++++ DATA

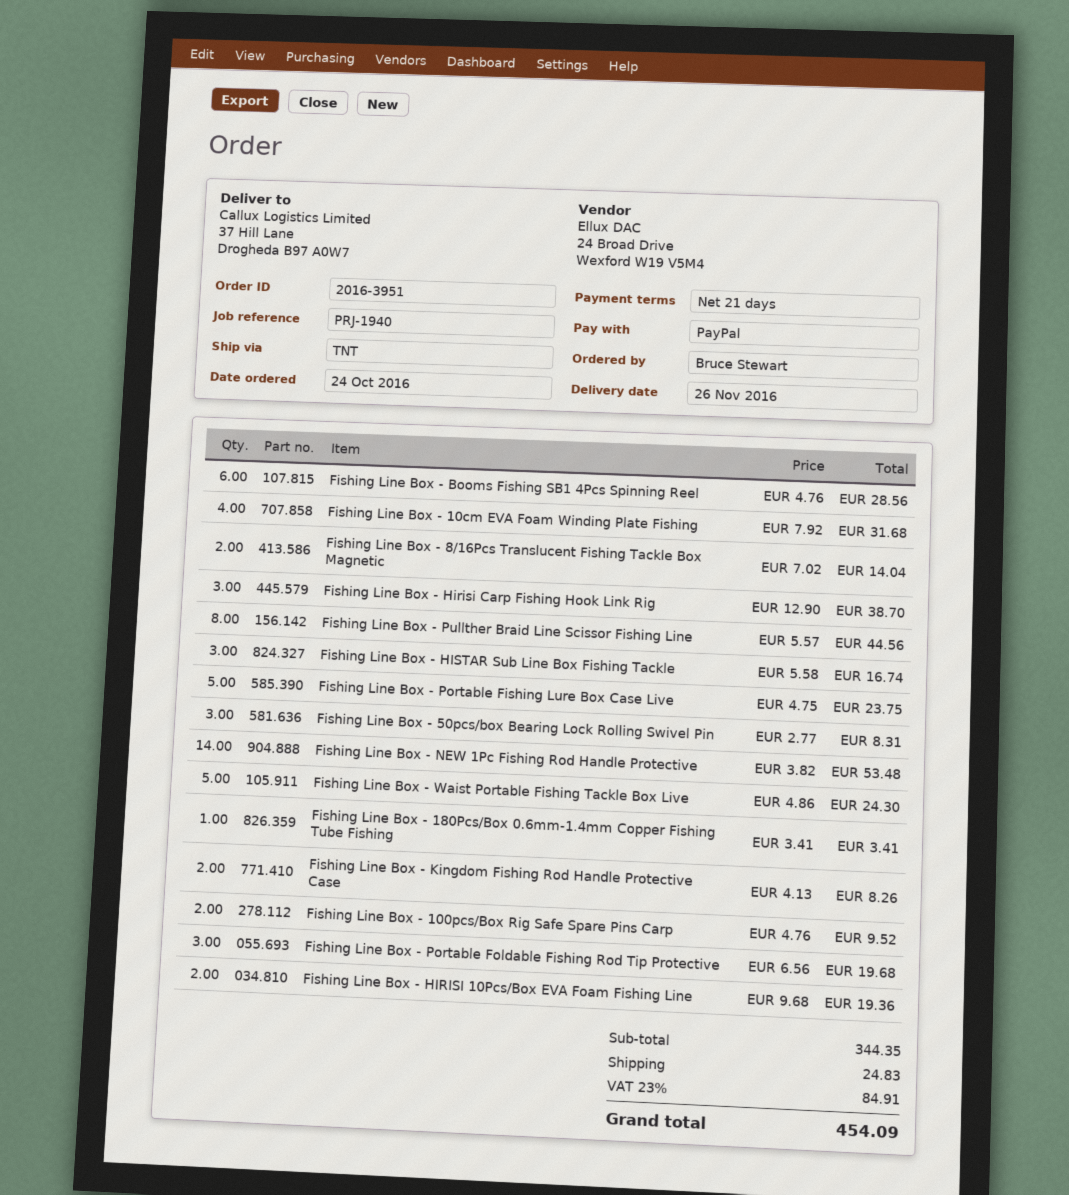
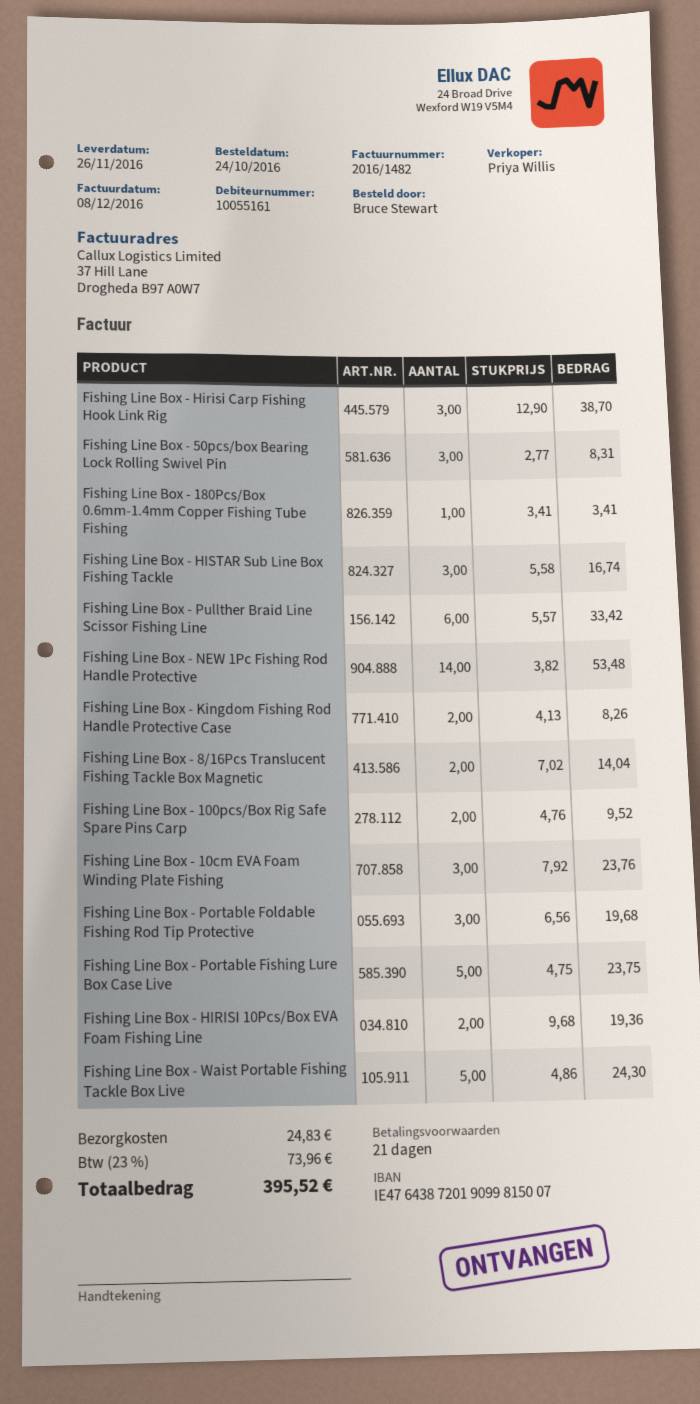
Fishing Line Box - Booms Fishing SB1 4Pcs Spinning Reel: 6 x 4.76 = 28.56 -> none
Fishing Line Box - 10cm EVA Foam Winding Plate Fishing: 4 x 7.92 = 31.68 -> 3 x 7.92 = 23.76
Fishing Line Box - Pullther Braid Line Scissor Fishing Line: 8 x 5.57 = 44.56 -> 6 x 5.57 = 33.42
tax: 23% = 84.91 -> 23% = 73.96
total: 454.09 -> 395.52

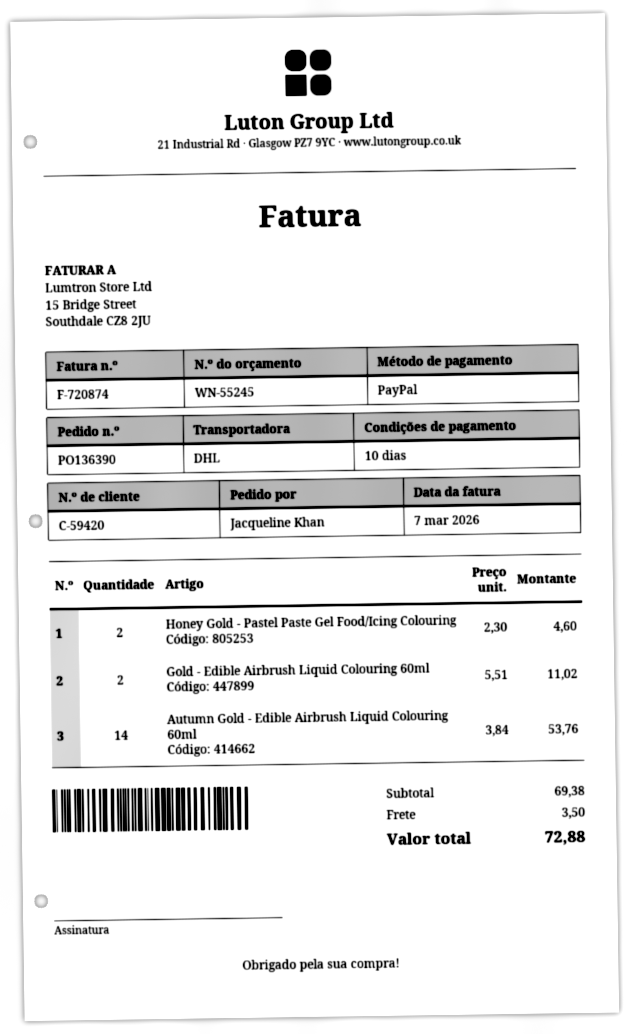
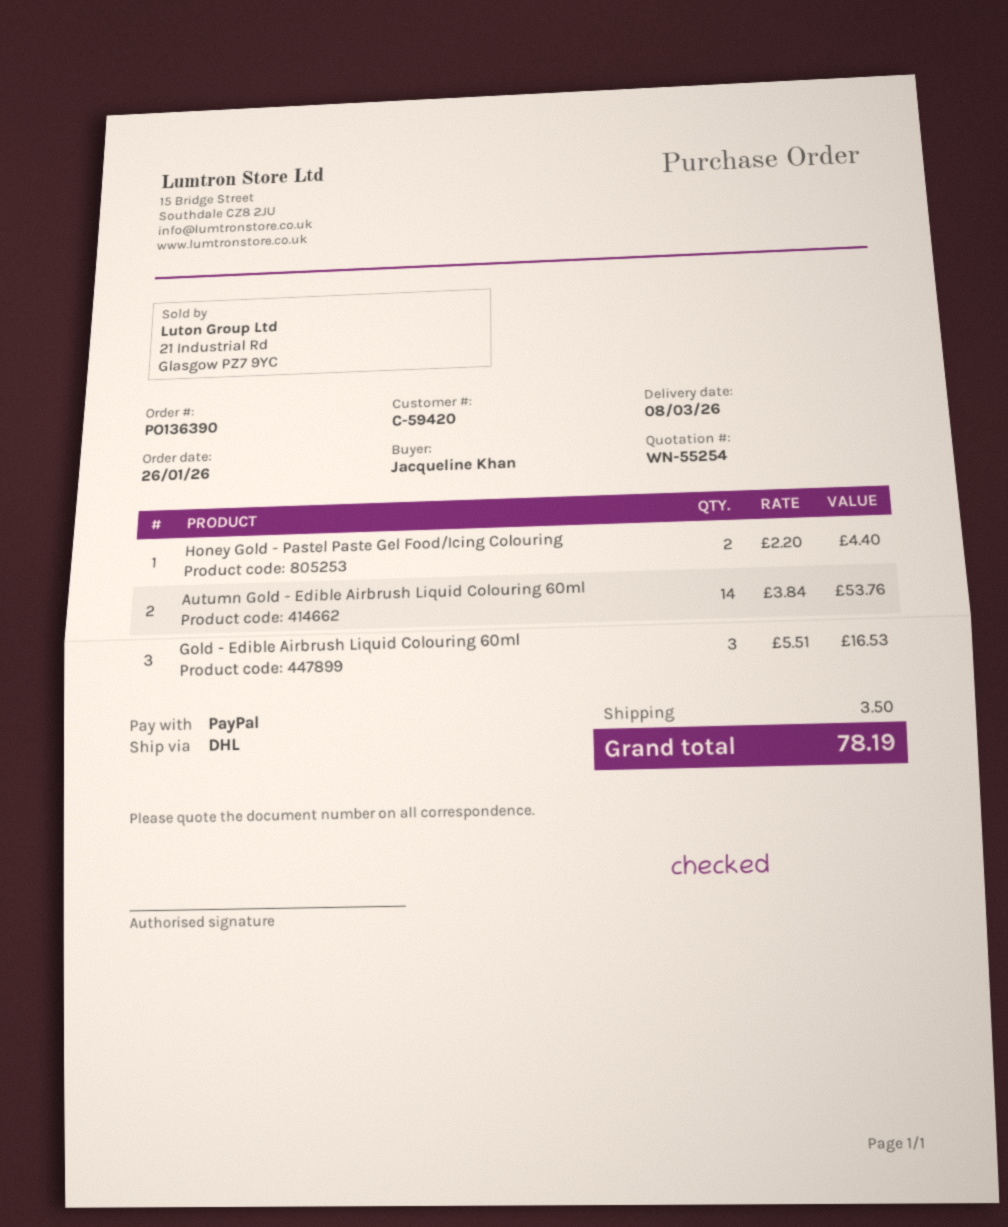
quote number: WN-55245 -> WN-55254
Honey Gold - Pastel Paste Gel Food/Icing Colouring: 2 x 2.30 = 4.60 -> 2 x 2.20 = 4.40
Gold - Edible Airbrush Liquid Colouring 60ml: 2 x 5.51 = 11.02 -> 3 x 5.51 = 16.53
total: 72.88 -> 78.19

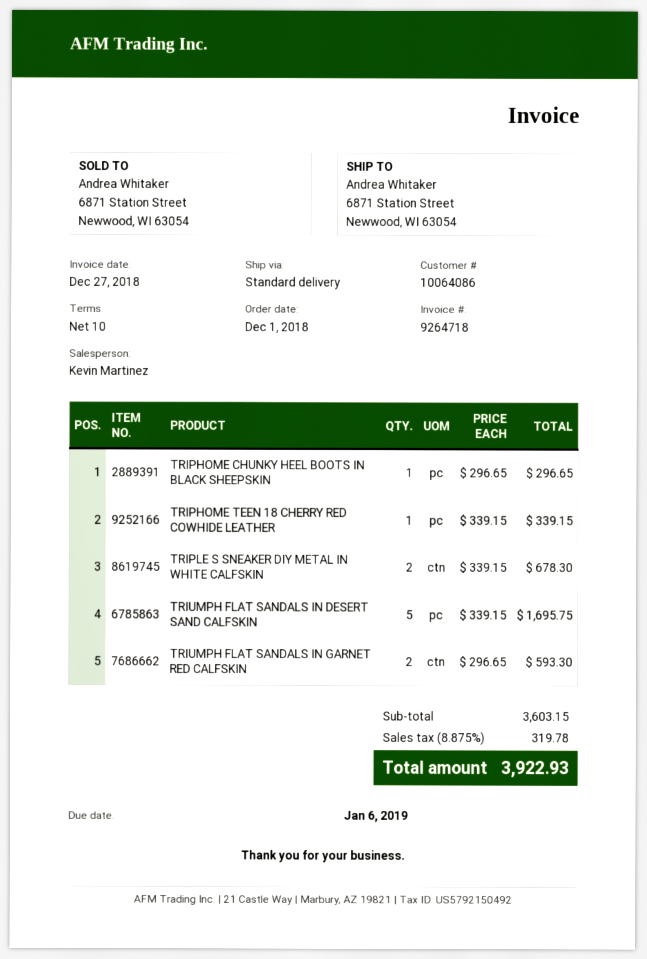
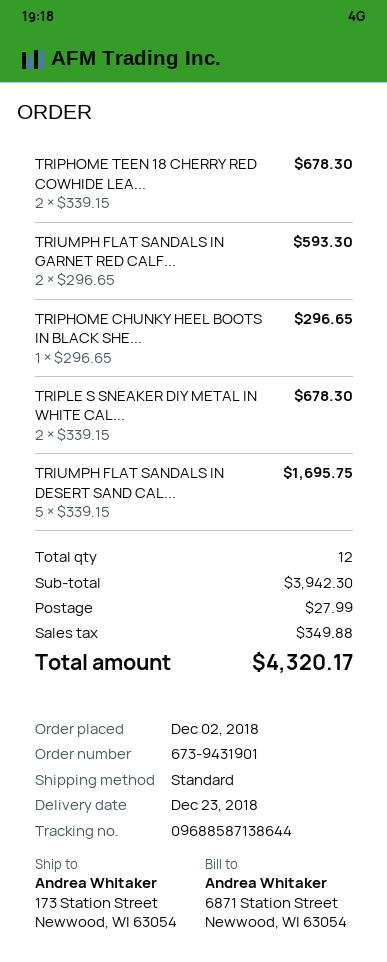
order date: 2018-12-01 -> 2018-12-02
ship to: 6871 Station Street, Newwood, WI 63054 -> 173 Station Street, Newwood, WI 63054
TRIPHOME TEEN 18 CHERRY RED COWHIDE LEATHER: 1 x 339.15 = 339.15 -> 2 x 339.15 = 678.30
subtotal: 3603.15 -> 3942.30
shipping: none -> 27.99
tax: 319.78 -> 349.88
total: 3922.93 -> 4320.17

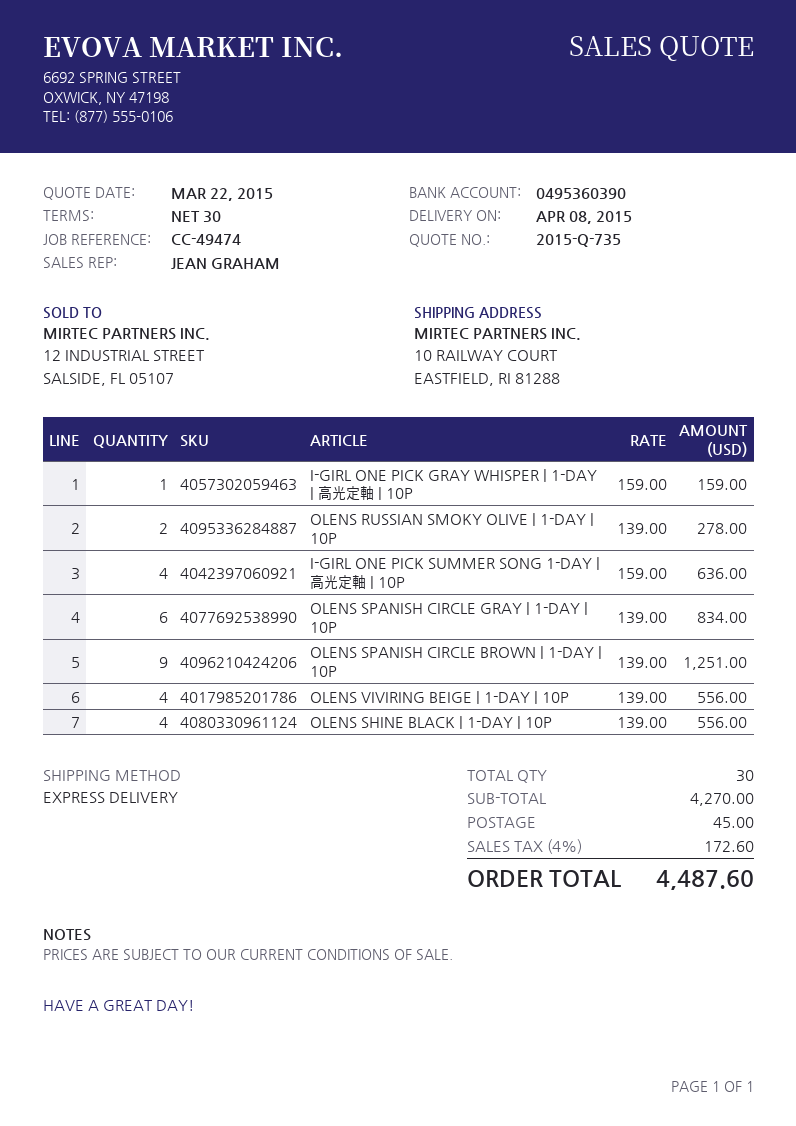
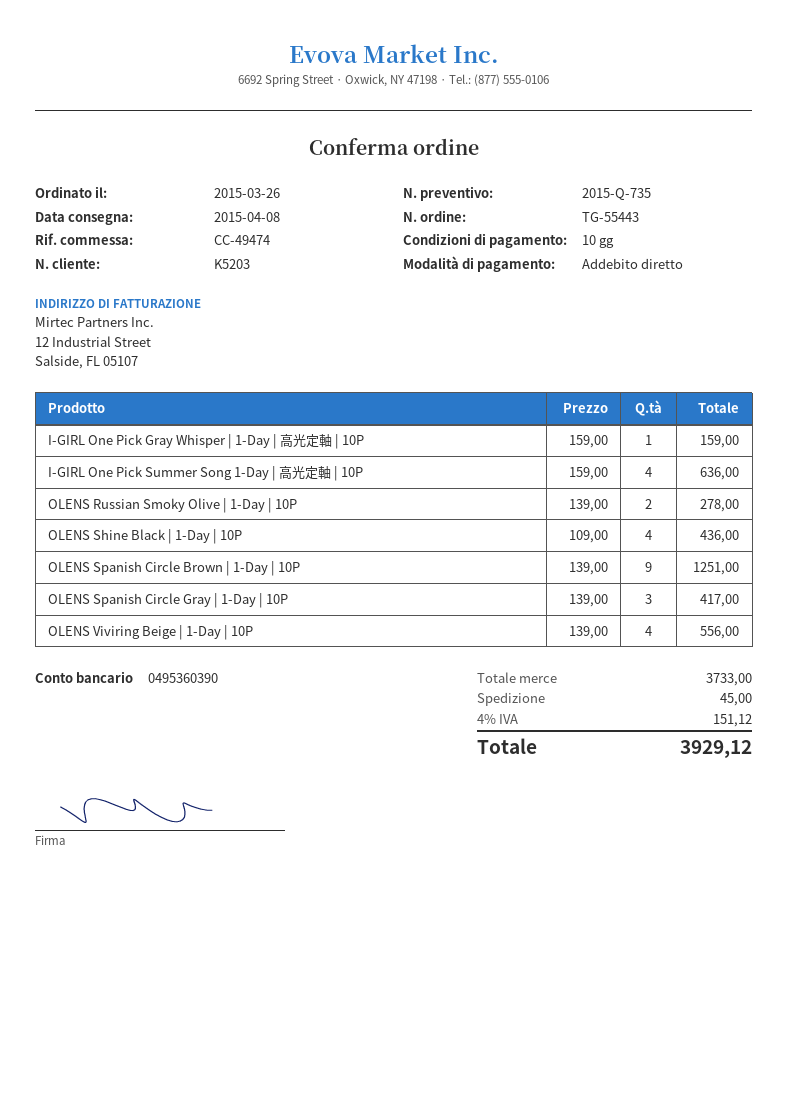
payment terms: 30 days -> 10 days
OLENS SPANISH CIRCLE GRAY | 1-DAY | 10P: 6 x 139.00 = 834.00 -> 3 x 139.00 = 417.00
OLENS SHINE BLACK | 1-DAY | 10P: 4 x 139.00 = 556.00 -> 4 x 109.00 = 436.00
subtotal: 4270.00 -> 3733.00
tax: 4% = 172.60 -> 4% = 151.12
total: 4487.60 -> 3929.12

++++++++

— PROBLEM STATEMENT —
Using the records above, copy every line that has the word "Fishing" in it.

— TASK SOLUTION —
Fishing Line Box - Booms Fishing SB1 4Pcs Spinning Reel: 6 x 4.76 = 28.56 -> none
Fishing Line Box - 10cm EVA Foam Winding Plate Fishing: 4 x 7.92 = 31.68 -> 3 x 7.92 = 23.76
Fishing Line Box - Pullther Braid Line Scissor Fishing Line: 8 x 5.57 = 44.56 -> 6 x 5.57 = 33.42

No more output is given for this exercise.